Respon Presiden Prabowo? Singkat, padat, tapi bikin publik nyengir. “Sudah diurus semuanya itu,” katanya usai meresmikan RS PON. Saat ditanya soal pengganti Noel, jawabannya nggak kalah hemat kata: “Ada nanti.” Netizen pun nyeletuk, “Reshuffle atau balas chat mantan, kok cuma sepotong?”
Mensesneg Prasetyo Hadi lebih jelas: surat pemecatan Noel sudah diteken. Artinya, game over. Tapi menariknya, ia juga sempat bilang kalau posisi wamen bisa aja dikosongkan dulu. Jadi bisa jadi jabatan itu sementara kosong, atau malah jadi trigger reshuffle lebih luas.

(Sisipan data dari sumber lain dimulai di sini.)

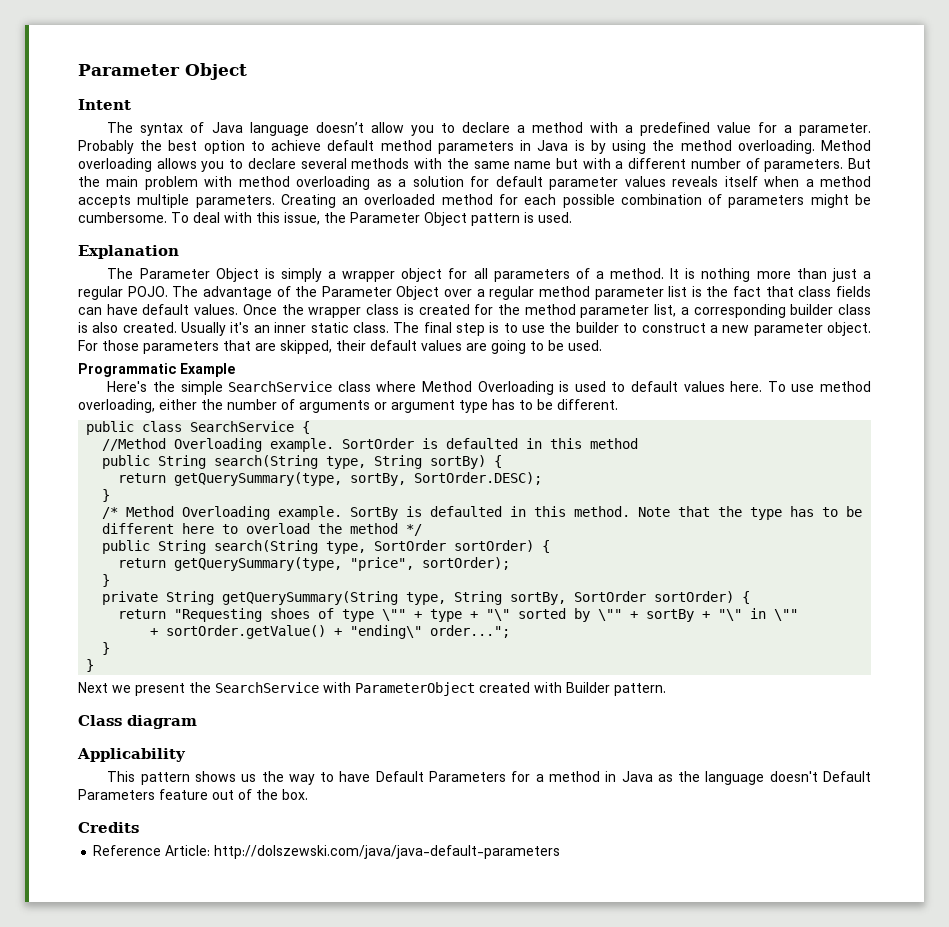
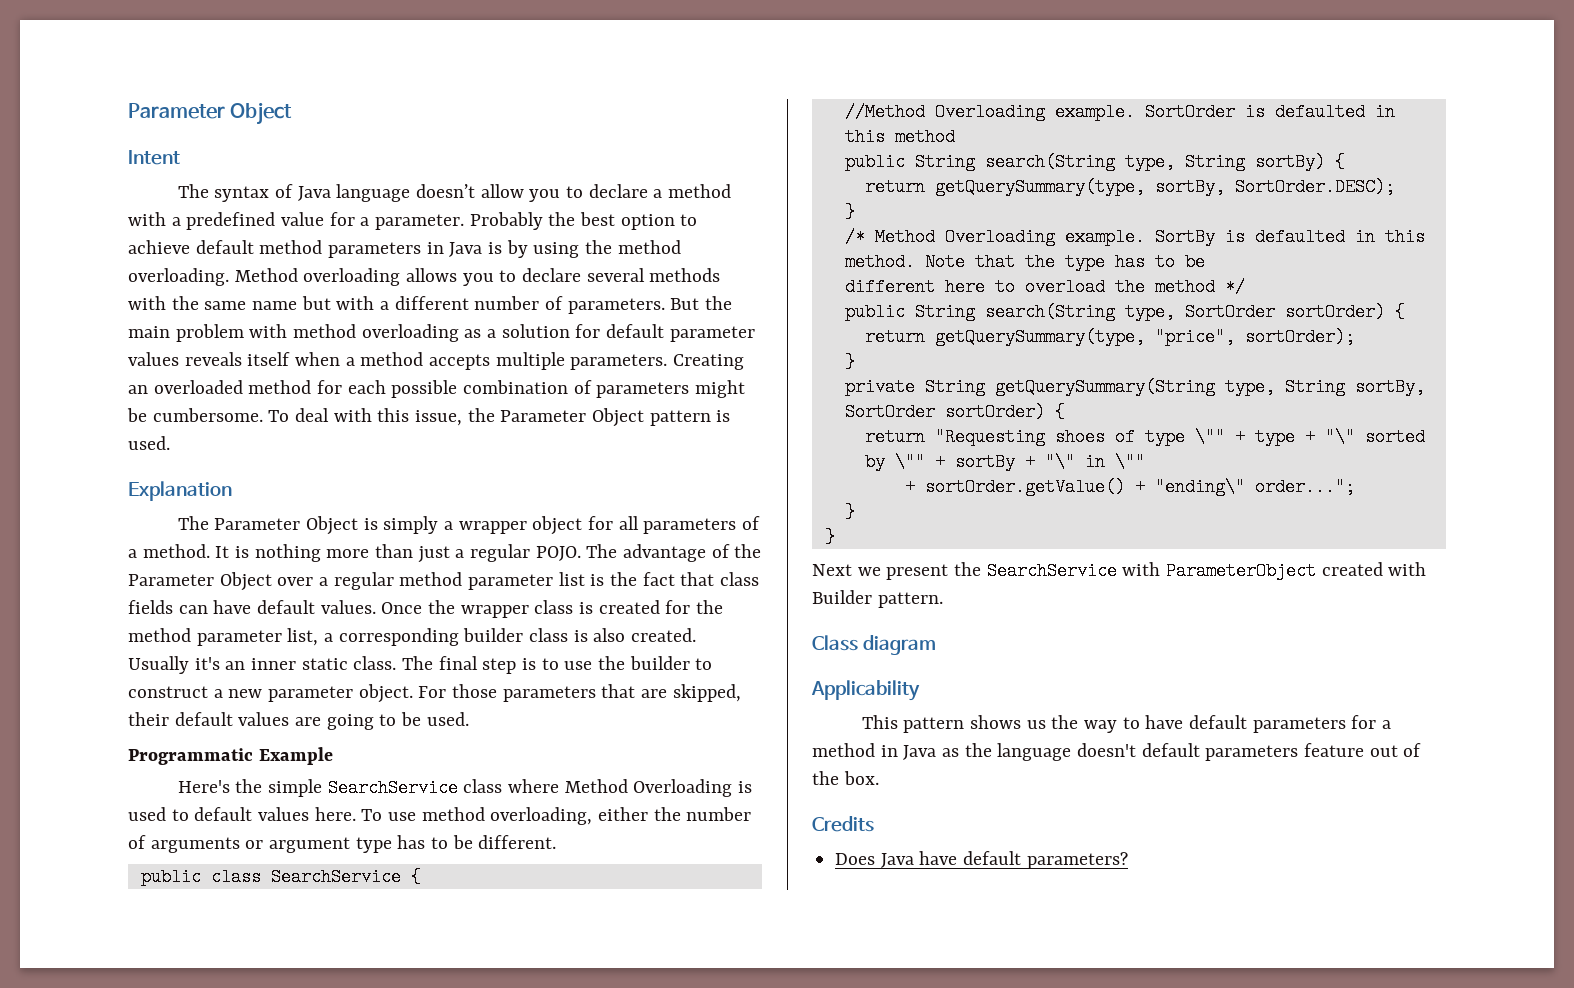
- This pattern shows us the way to have Default Parameters for a method in Java as the language doesn't Default Parameters feature out of the box.
+ This pattern shows us the way to have default parameters for a method in Java as the language doesn't default parameters feature out of the box.
- Reference Article: http://dolszewski.com/java/java-default-parameters
+ Does Java have default parameters?

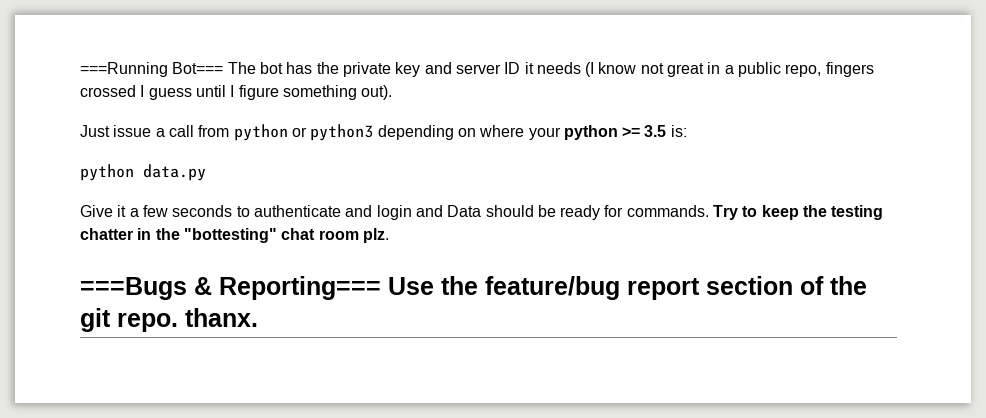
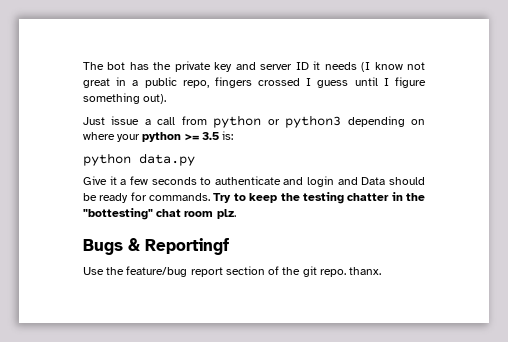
- ===Running Bot=== The bot has the private key and server ID it needs (I know not great in a public repo, fingers crossed I guess until I figure something out).
+ The bot has the private key and server ID it needs (I know not great in a public repo, fingers crossed I guess until I figure something out).
- ===Bugs & Reporting=== Use the feature/bug report section of the git repo. thanx.
+ Bugs & Reportingf
+ Use the feature/bug report section of the git repo. thanx.

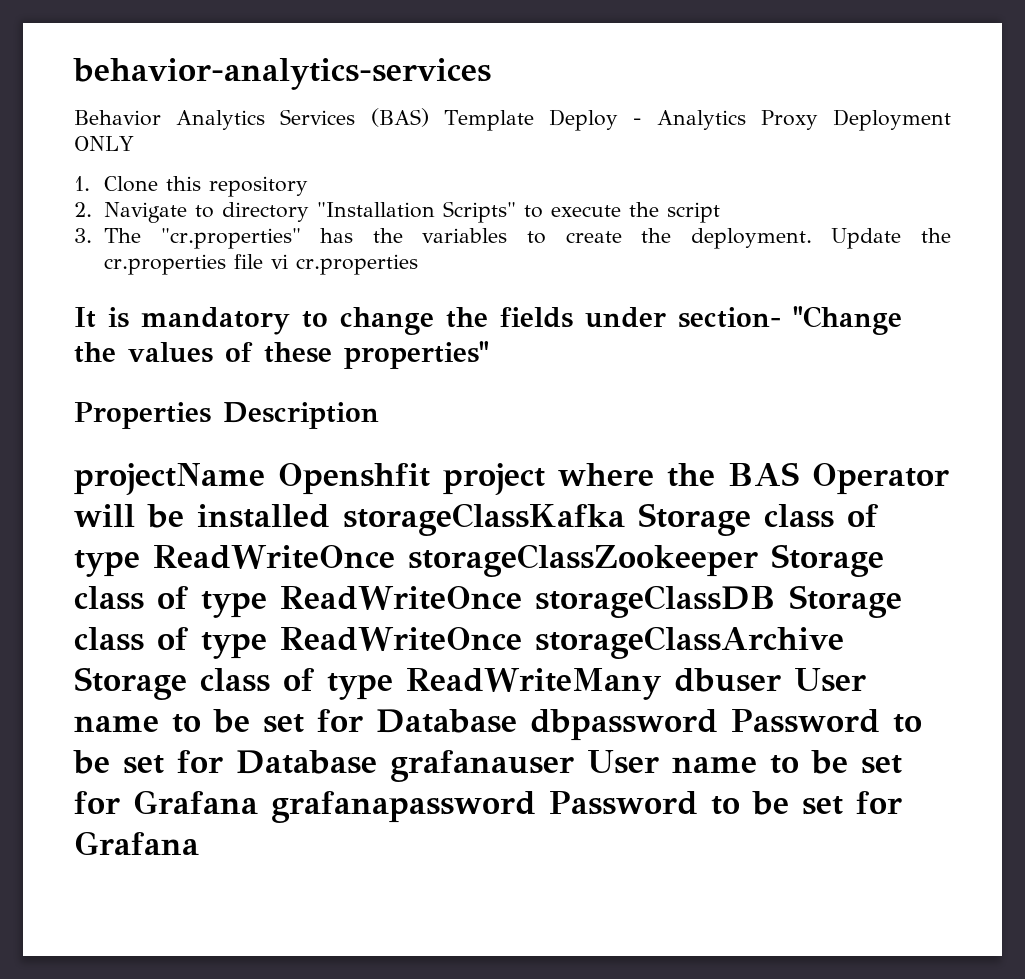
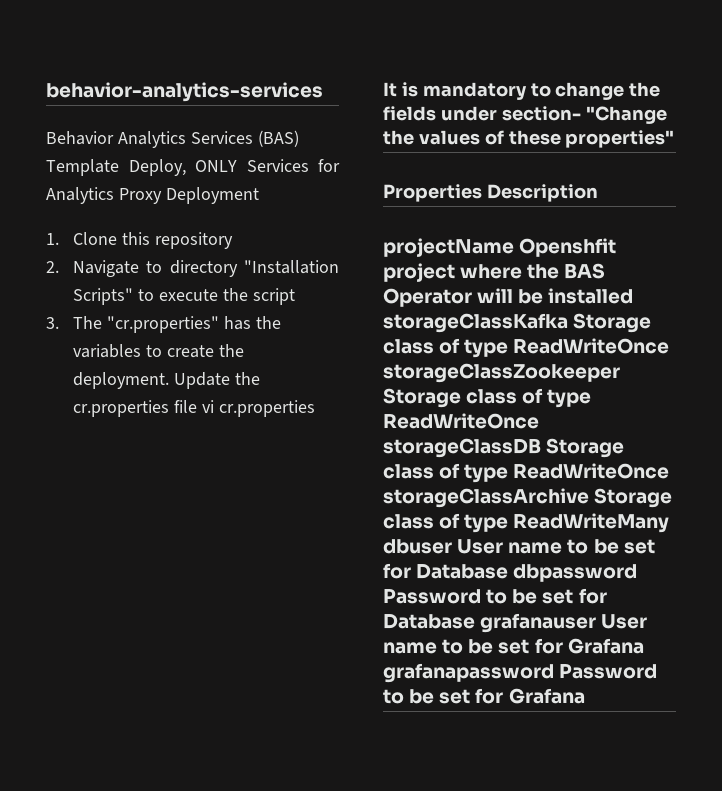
- Behavior Analytics Services (BAS) Template Deploy - Analytics Proxy Deployment ONLY
+ Behavior Analytics Services (BAS) Template Deploy, ONLY Services for Analytics Proxy Deployment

Publik tentu nggak lupa kalau banyak kursi menteri yang kerjaannya minim prestasi, tapi maksimal bikin drama. Dari program yang mandek, kebijakan setengah matang, sampai statement yang lebih cocok jadi meme. Kasus Noel ini ibarat kartu kuning: kalau coach (baca: Presiden) mau serius, sekarang momen yang pas buat “bersih-bersih” kabinet.

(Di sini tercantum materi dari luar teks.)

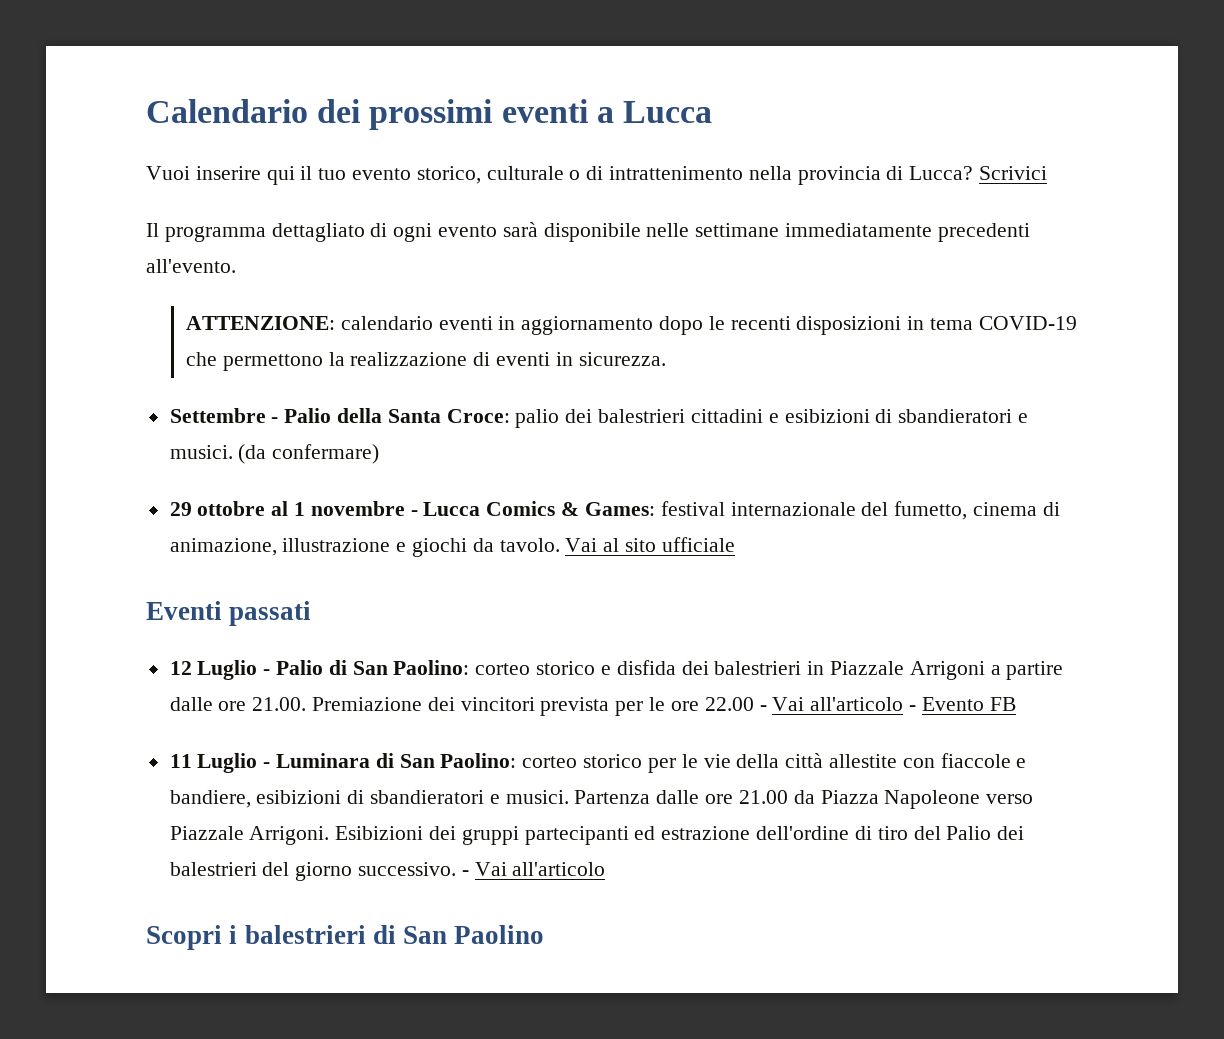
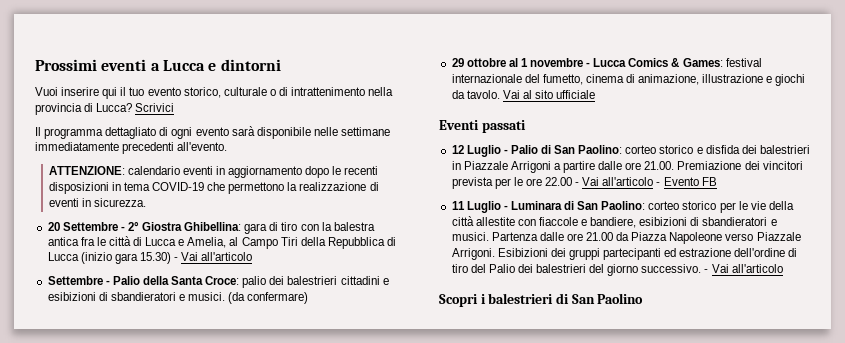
- Calendario dei prossimi eventi a Lucca
+ Prossimi eventi a Lucca e dintorni
+ 20 Settembre - 2° Giostra Ghibellina: gara di tiro con la balestra antica fra le città di Lucca e Amelia, al Campo Tiri della Repubblica di Lucca (inizio gara 15.30) - Vai all'articolo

Satirnya, kabinet ini udah kayak tim bola yang kebobolan duluan padahal liga baru setengah jalan. Pertanyaannya, apakah Prabowo bakal ganti pemain yang cuma jogging di lapangan, atau cukup muter posisi biar kelihatan ada perubahan?
Publik jelas berharap reshuffle bukan cuma soal wajah baru, tapi juga performa baru. Karena kalau cuma ganti kursi tanpa ganti kualitas, ya hasilnya tetap sama: rakyat masih jadi penonton kecewa.
Jadi, terima kasih Noel. Walaupun masuk sejarah dengan cara yang nggak keren, setidaknya kasusmu bisa jadi “pintu masuk” buat reshuffle. Tinggal tunggu, pintu itu dibuka lebar buat reformasi, atau ditutup lagi sambil bilang, “udah diurus semuanya.”